▸ Supplied entries:
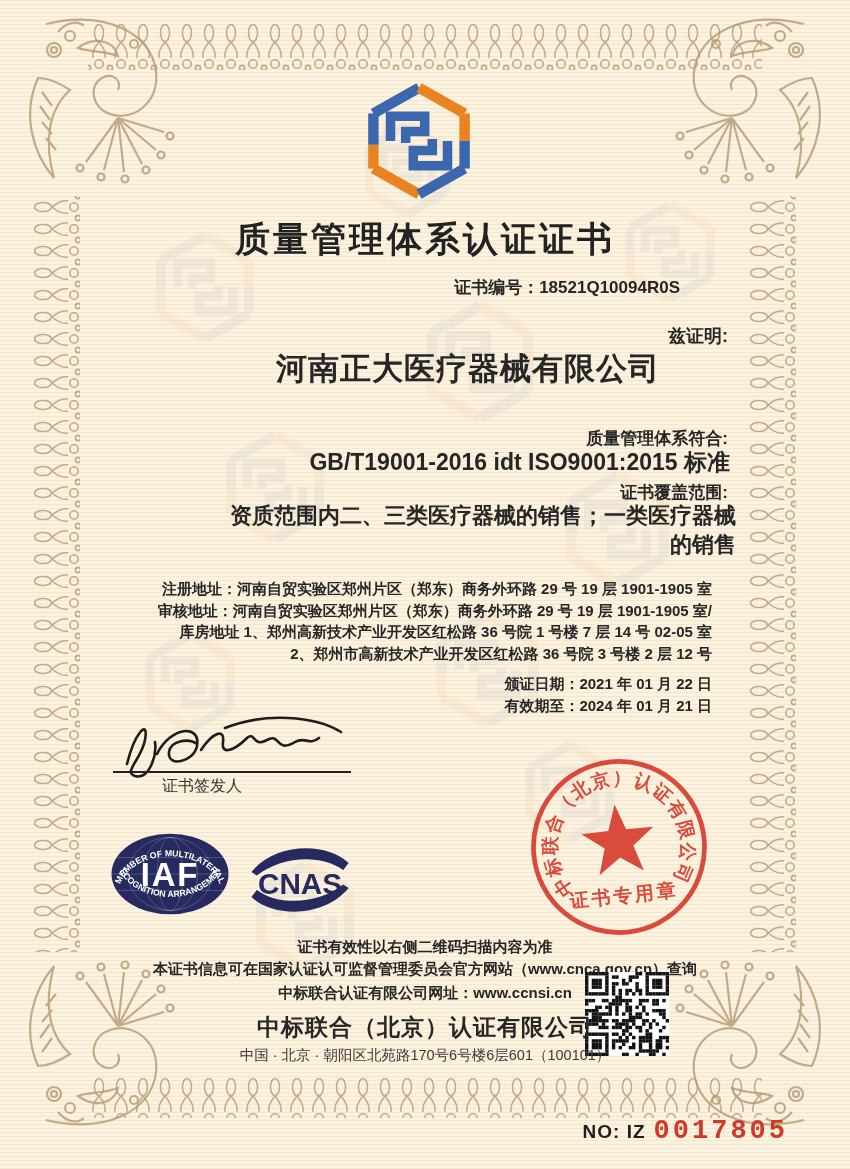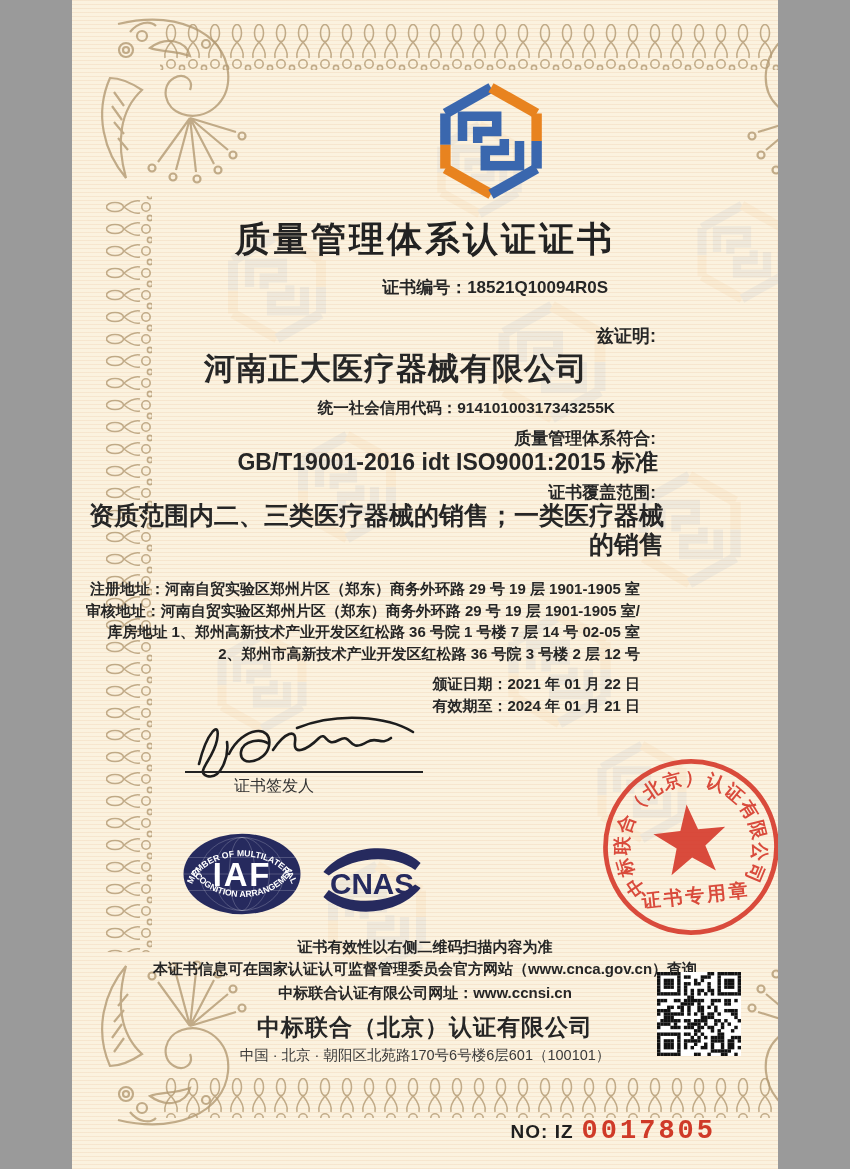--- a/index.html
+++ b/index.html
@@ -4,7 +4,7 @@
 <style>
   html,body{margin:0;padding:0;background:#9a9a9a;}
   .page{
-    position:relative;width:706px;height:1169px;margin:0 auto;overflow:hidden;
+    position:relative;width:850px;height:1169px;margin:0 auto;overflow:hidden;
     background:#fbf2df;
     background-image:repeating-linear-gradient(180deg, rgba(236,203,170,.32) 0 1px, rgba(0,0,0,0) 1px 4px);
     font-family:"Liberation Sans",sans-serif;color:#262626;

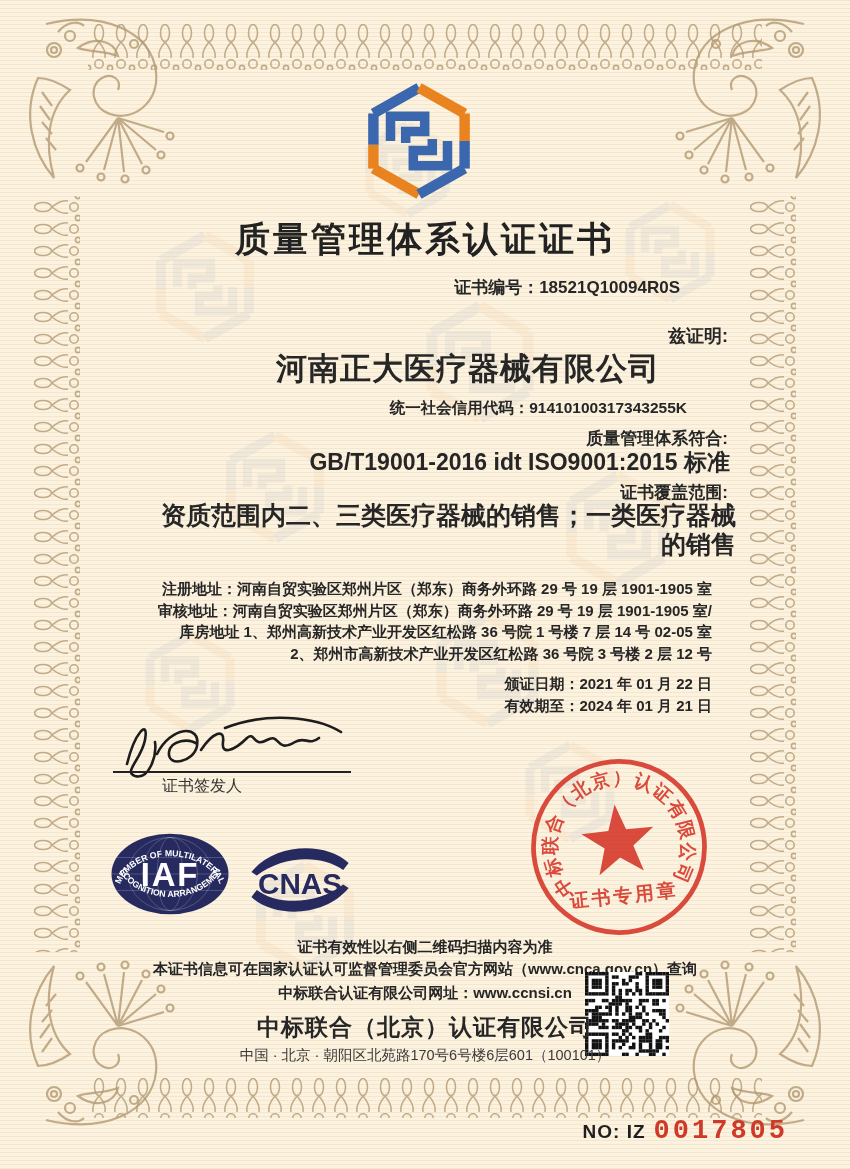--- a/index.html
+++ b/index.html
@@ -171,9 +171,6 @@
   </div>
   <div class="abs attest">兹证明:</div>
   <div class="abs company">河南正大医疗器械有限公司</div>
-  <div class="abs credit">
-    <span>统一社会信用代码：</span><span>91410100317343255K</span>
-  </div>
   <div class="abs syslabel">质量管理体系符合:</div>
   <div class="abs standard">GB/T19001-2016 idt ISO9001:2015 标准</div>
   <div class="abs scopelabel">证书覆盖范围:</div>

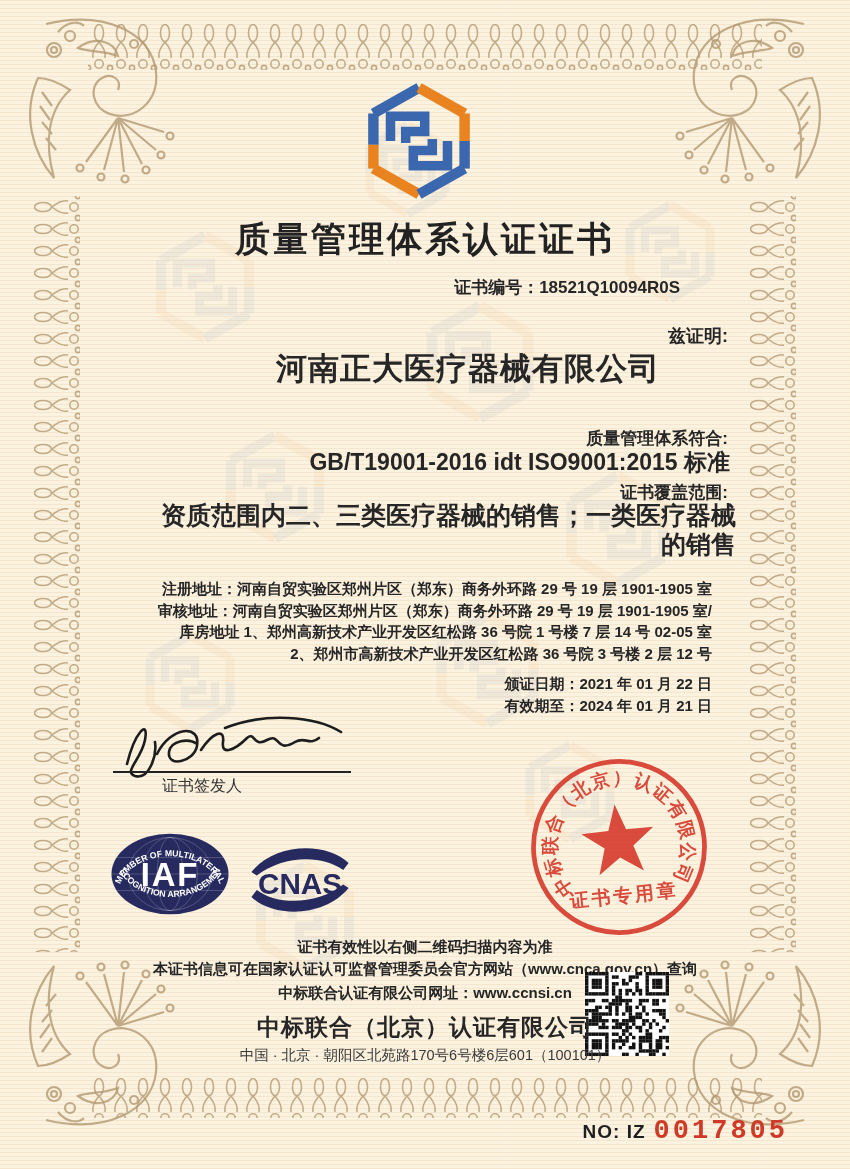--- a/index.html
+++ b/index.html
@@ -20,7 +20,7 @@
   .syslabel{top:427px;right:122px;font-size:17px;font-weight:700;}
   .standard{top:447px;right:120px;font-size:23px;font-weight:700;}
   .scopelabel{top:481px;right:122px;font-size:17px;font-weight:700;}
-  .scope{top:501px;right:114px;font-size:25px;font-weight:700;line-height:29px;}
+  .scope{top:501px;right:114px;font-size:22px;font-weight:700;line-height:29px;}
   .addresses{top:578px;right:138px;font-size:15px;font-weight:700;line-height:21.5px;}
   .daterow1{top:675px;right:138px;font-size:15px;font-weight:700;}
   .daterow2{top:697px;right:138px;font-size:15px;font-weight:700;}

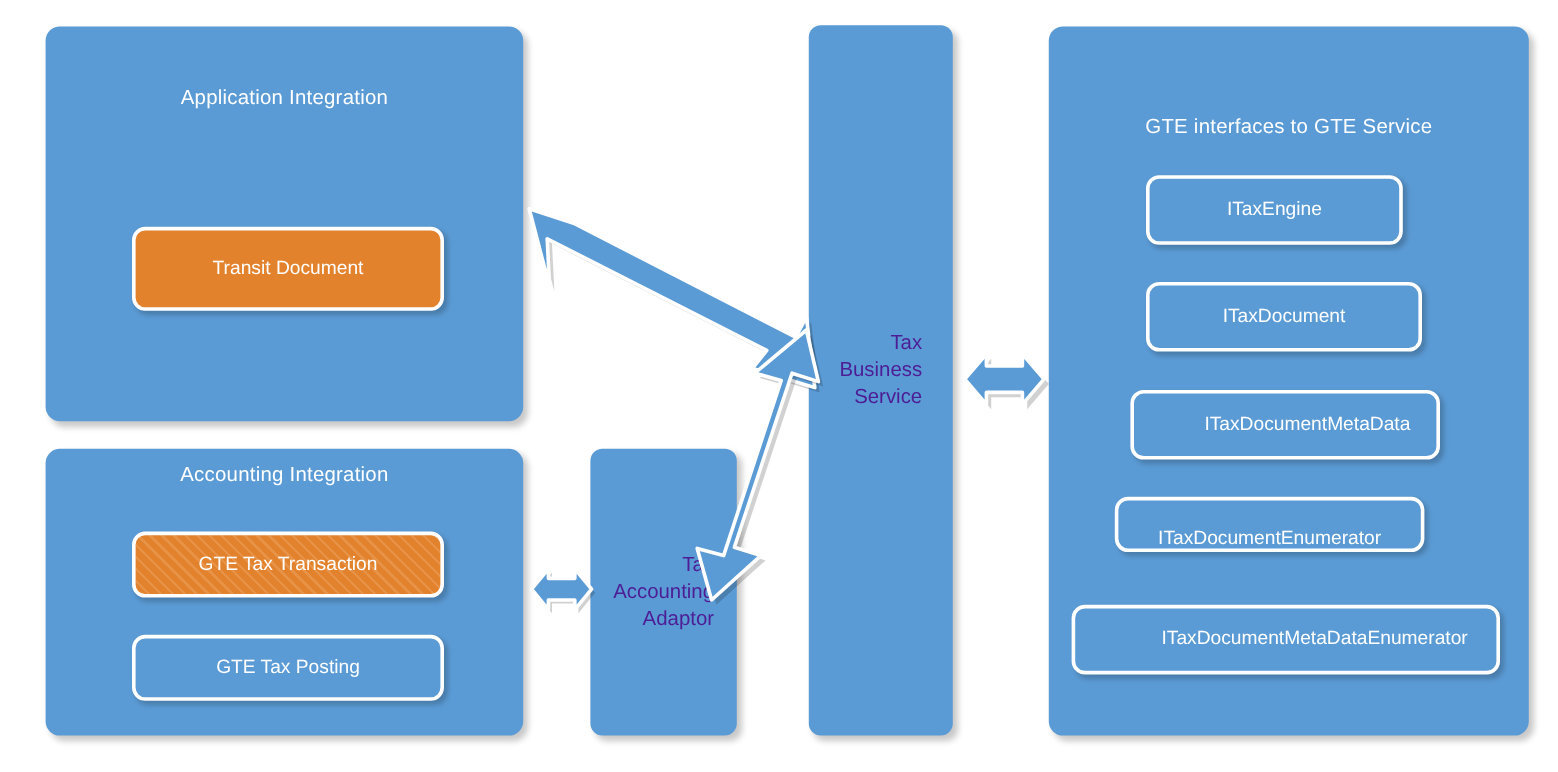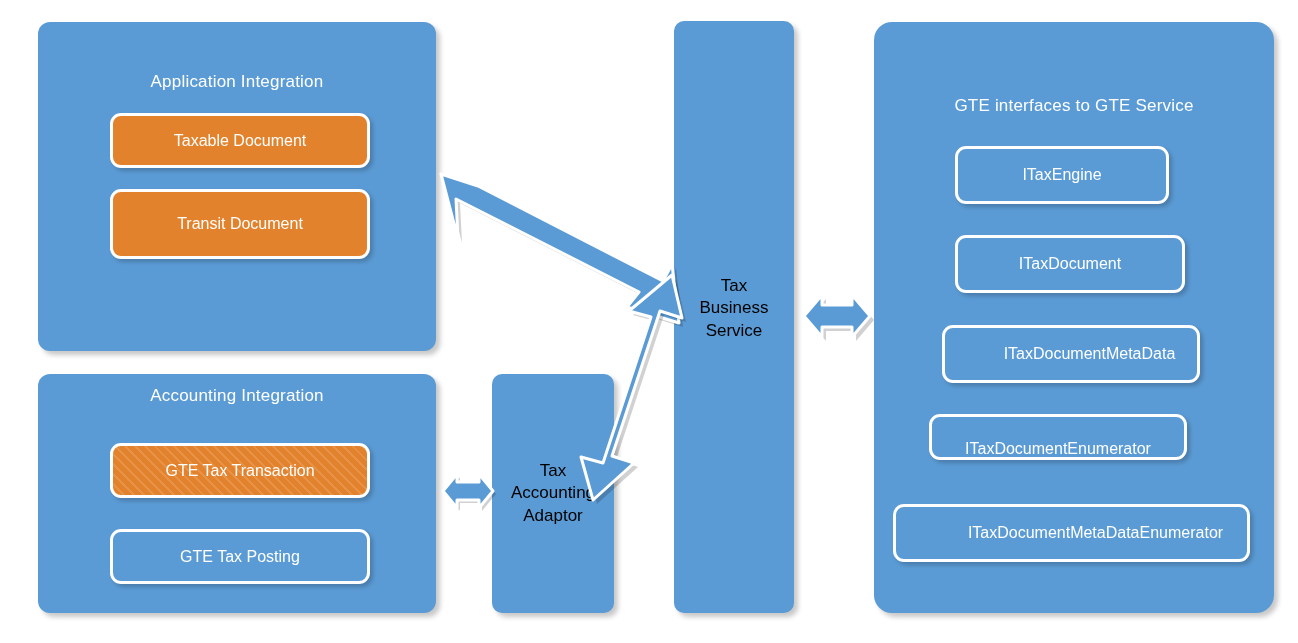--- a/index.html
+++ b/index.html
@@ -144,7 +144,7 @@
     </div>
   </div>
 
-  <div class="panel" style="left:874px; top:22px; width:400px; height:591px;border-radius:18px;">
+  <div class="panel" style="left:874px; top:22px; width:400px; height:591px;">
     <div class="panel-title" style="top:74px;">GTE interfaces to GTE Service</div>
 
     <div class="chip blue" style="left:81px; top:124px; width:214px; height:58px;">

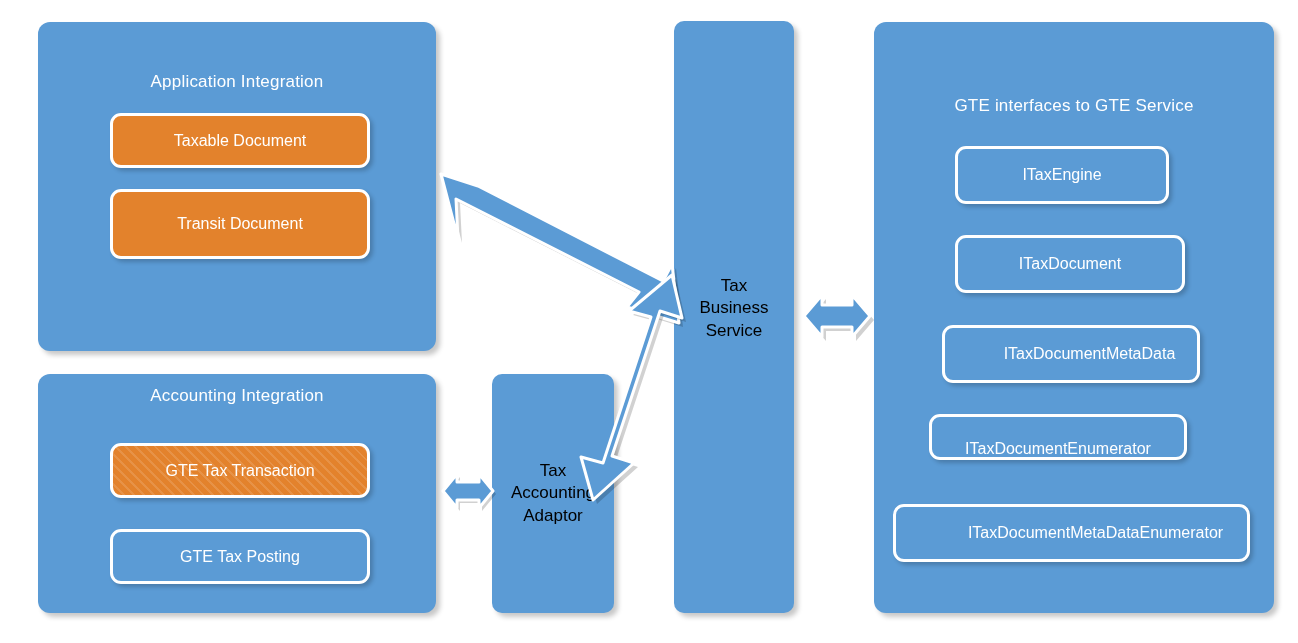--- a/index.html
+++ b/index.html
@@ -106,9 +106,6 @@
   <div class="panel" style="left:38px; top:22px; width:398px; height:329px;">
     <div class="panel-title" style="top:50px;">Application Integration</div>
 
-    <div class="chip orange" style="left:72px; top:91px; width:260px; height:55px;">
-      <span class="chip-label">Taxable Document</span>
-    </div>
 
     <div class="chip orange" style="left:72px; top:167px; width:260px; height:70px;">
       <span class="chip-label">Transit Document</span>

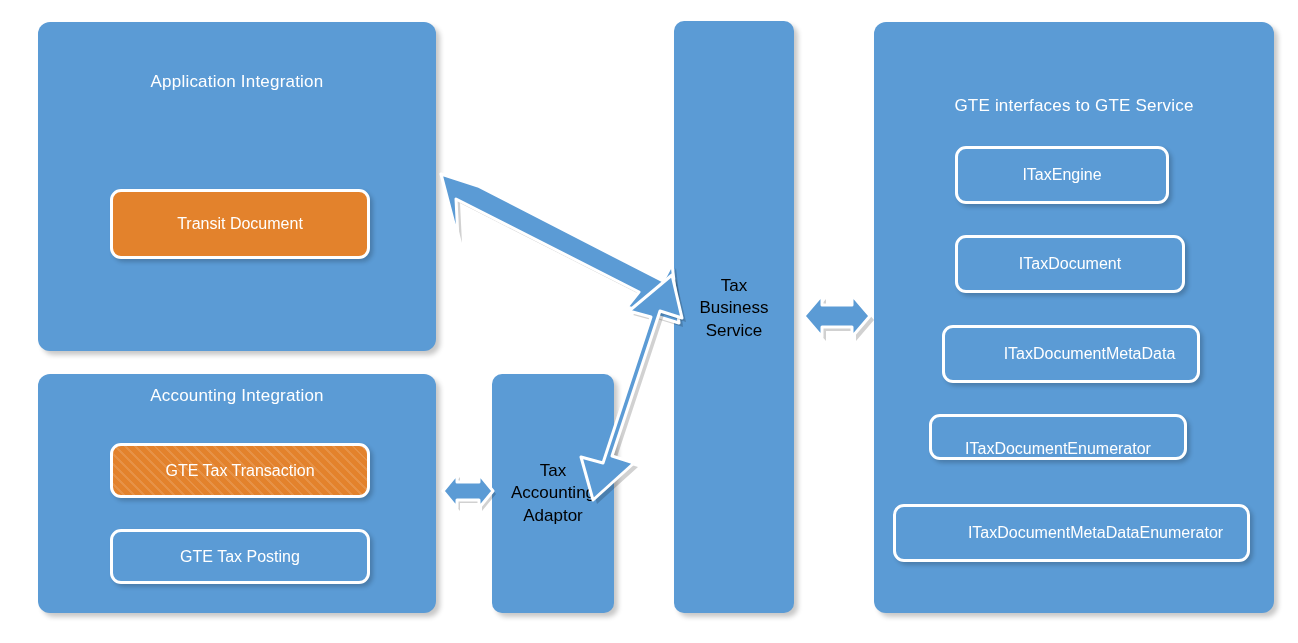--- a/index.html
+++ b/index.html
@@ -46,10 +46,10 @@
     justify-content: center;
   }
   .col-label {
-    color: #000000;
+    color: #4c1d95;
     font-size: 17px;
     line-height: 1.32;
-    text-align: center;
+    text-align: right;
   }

▸ What the task requires: Using the entries above, find all lines with "style". Copy them.

▸ Response to the exercise:
 <style>
-  <div class="panel" style="left:874px; top:22px; width:400px; height:591px;border-radius:18px;">
+  <div class="panel" style="left:874px; top:22px; width:400px; height:591px;">
     <div class="panel-title" style="top:74px;">GTE interfaces to GTE Service</div>
     <div class="chip blue" style="left:81px; top:124px; width:214px; height:58px;">
   <div class="panel" style="left:38px; top:22px; width:398px; height:329px;">
     <div class="panel-title" style="top:50px;">Application Integration</div>
-    <div class="chip orange" style="left:72px; top:91px; width:260px; height:55px;">
     <div class="chip orange" style="left:72px; top:167px; width:260px; height:70px;">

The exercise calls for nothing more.